Origine et histoire du Château de Nuits
Le château de Nuits, situé dans l’Yonne à Nuits-sur-Armançon, est un édifice Renaissance construit dans la seconde moitié du XVIe siècle (vers 1560-1570) par François de Chenu, baron de Nuits. Élevé en pleine période des guerres de religion, il incarne une architecture civile adaptée à la défense, avec des meurtrières, des fossés et des traces de tirs d’artillerie encore visibles. Sa position stratégique, à la limite des anciennes provinces de Champagne et Bourgogne, en faisait un bastion clé pour contrôler la vallée de l’Armançon, souvent empruntée par des bandes armées.
De 1689 à la Révolution française, le château appartient à la famille de Clugny, dont Jean Étienne Bernard de Clugny, Contrôleur général des Finances, y reçoit des personnalités comme le futur maréchal Davout et le naturaliste Buffon. Vendue comme bien national en 1789, la demeure est rachetée en 1806 par la marquise de La Guiche, qui transforme le bastion militaire en résidence élégante, avant de périr dans un incendie en 1822. Le château subit des dommages pendant la Seconde Guerre mondiale, mais une restauration méticuleuse des intérieurs est en cours depuis deux décennies.

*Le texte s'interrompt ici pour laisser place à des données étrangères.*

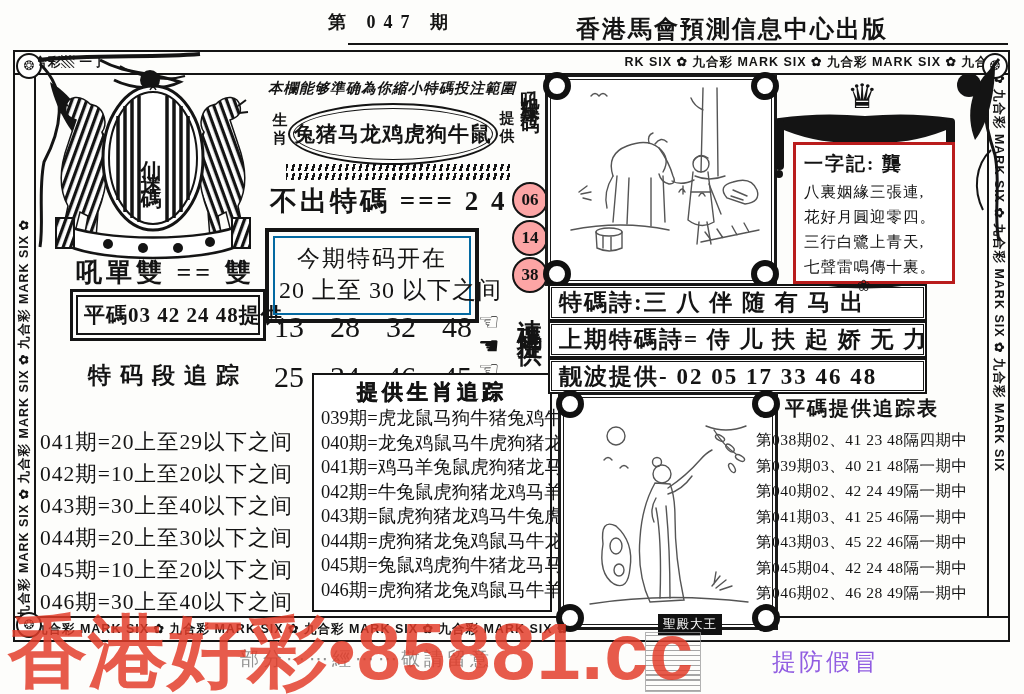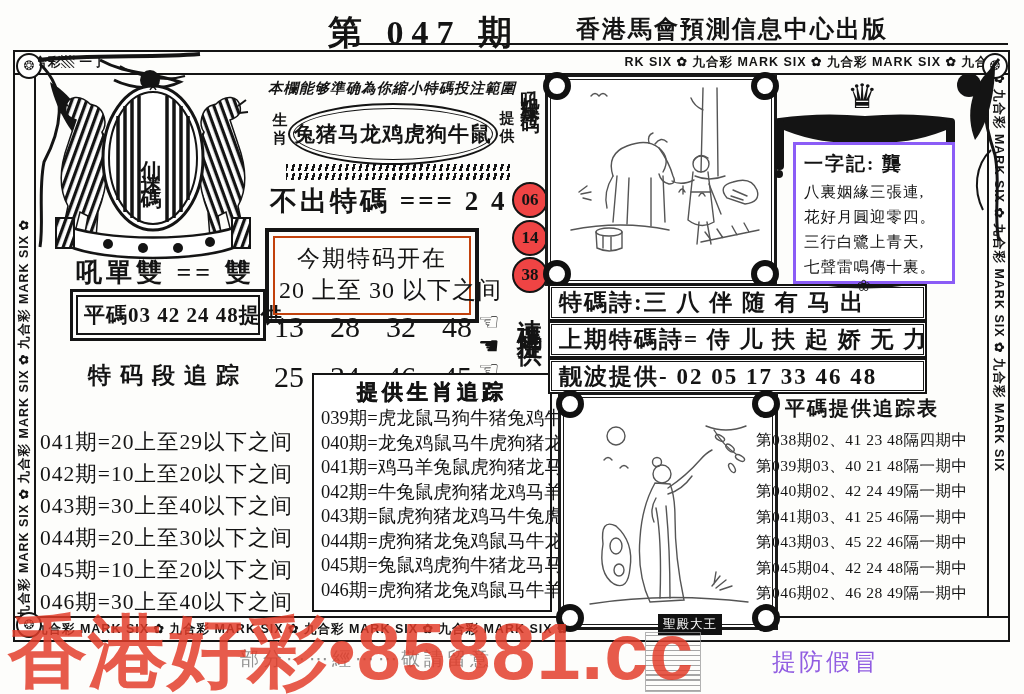"第 047 期" .issue { font-size: 34px -> 18px }
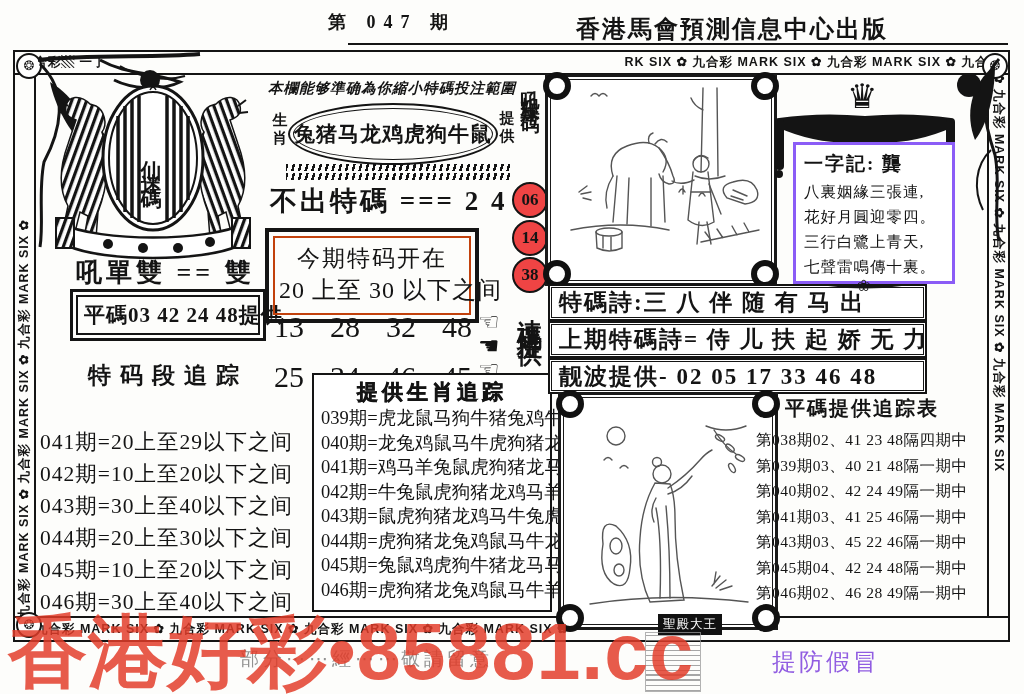"一字記: 龔" .canopypanel { border: 3px solid #8b5cf6 -> 3px solid #b91c1c }
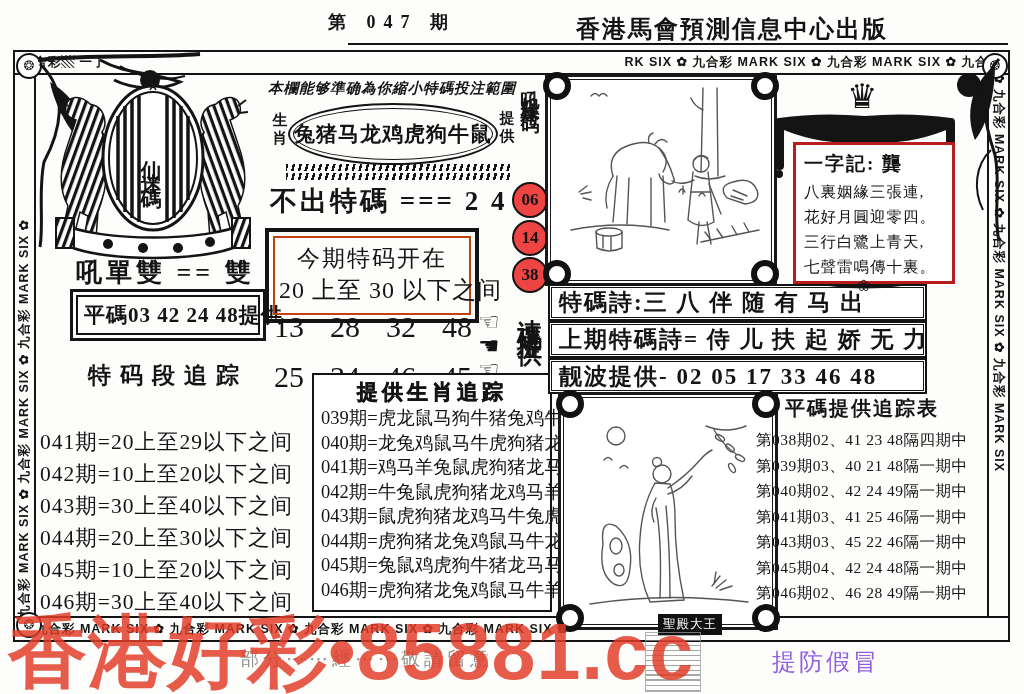"06" .circle { background: #ef4444 -> #fca5a5 }
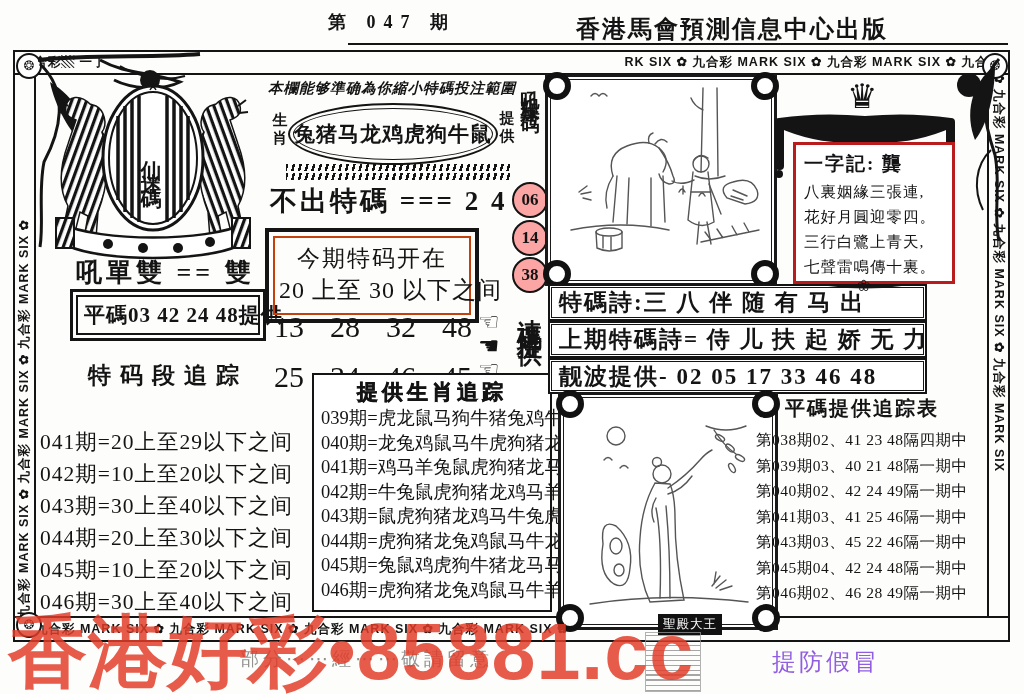"今期特码开在" .todaybox .inner { border: 2px solid #c2410c -> 2px solid #0369a1 }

Classé Monument Historique en 1967, le château allie une façade orientale austère, marquée par son rôle défensif (murs de 5 à 7 m d’épaisseur, esplanade de tir), et une façade occidentale plus élégante, ornée de pilastres et de lucarnes. À l’intérieur, l’étage noble conserve des cheminées du XVIe siècle, une chambre Empire où séjournait Davout, et un cabinet où Buffon écrivit des chapitres de son Histoire naturelle. Le parc, inspiré des jardins anglais, fut dessiné par Louis-Martin Berthault, paysagiste de Joséphine puis de Napoléon.
Aujourd’hui, le château ouvre vingt-deux pièces au public, dont une salle des gardes, une chapelle, et des espaces témoignant de la vie aristocratique des XVIIIe et XIXe siècles. Les objets exposés (vaisselle, vêtements, jouets) et les souvenirs familiaux restaurés illustrent l’évolution d’une demeure seigneuriale en résidence bourgeoise, entre héritage militaire et adaptations aux modes de vie successifs.